ABSTRACT

In her fascinating book The Century of the Gene , sociologist Evelyn Fox Keller (2001) argues that we need to understand the multiple histories and understanding of the word ‘gene’ to make sense of contemporary ‘gene talk.’ More than a century after the word ‘gene’ was coined, biologists still do not agree on what a gene is nor what it does. Keller describes how the term ‘genetics’ emerged in the early twentieth century, when Hugo de Vries, a Dutch botanist, and his contemporaries rediscovered the rules of inheritance that Gregor Mendel, a solitary Austrian monk, had found 40 years earlier in his investigations of pea plants (Keller 2003).

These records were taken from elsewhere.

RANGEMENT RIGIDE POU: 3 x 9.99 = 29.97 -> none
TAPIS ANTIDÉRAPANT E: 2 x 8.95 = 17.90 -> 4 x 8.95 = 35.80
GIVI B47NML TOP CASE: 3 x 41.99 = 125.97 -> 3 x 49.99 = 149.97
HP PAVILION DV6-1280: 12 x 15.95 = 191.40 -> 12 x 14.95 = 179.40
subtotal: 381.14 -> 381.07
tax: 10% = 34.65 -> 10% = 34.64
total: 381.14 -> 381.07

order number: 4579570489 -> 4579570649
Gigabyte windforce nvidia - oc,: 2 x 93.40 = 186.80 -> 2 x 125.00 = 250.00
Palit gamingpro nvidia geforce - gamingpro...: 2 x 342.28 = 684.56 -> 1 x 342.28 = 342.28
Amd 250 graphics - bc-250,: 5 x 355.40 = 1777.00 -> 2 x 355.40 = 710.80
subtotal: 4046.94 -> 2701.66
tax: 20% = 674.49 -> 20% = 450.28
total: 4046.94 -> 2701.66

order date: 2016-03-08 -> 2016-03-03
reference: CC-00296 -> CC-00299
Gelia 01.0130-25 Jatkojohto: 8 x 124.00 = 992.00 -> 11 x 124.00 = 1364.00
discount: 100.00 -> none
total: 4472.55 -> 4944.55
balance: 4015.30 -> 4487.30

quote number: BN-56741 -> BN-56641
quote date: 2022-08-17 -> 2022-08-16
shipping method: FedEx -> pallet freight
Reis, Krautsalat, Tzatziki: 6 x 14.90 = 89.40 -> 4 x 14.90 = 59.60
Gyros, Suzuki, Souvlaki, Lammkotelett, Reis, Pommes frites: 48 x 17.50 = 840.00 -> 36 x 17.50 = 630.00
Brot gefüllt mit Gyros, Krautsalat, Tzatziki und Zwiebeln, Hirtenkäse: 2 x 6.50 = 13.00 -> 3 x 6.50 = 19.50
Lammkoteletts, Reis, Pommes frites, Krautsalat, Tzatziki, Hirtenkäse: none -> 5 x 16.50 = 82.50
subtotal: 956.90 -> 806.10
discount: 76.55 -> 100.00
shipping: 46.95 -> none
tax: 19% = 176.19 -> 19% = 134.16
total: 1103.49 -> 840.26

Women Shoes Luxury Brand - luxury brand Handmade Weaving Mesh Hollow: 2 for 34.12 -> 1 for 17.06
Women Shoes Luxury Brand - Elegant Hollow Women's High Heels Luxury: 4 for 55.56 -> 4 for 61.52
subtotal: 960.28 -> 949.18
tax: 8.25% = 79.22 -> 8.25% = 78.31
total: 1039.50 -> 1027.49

A new and well-developed branch of plant breeding emerged with a focus on the material basis of inheritance patterns; in this context, the English scientist William Bateson (1906), speaking to a congress of botanists, coined the term ‘genetics.’ The term ‘gene’ was introduced three years later by the Danish plant physiologist Wilhelm Johannsen, who wanted a new word to replace earlier concepts such as ‘genmules,’ the Darwinist unit of pangenesis, and de Vries’s term ‘pangens.’ Johannsen argued “it appears simplest to isolate the last syllable, ‘gene,’ which alone is of interest to us” (1909: 124).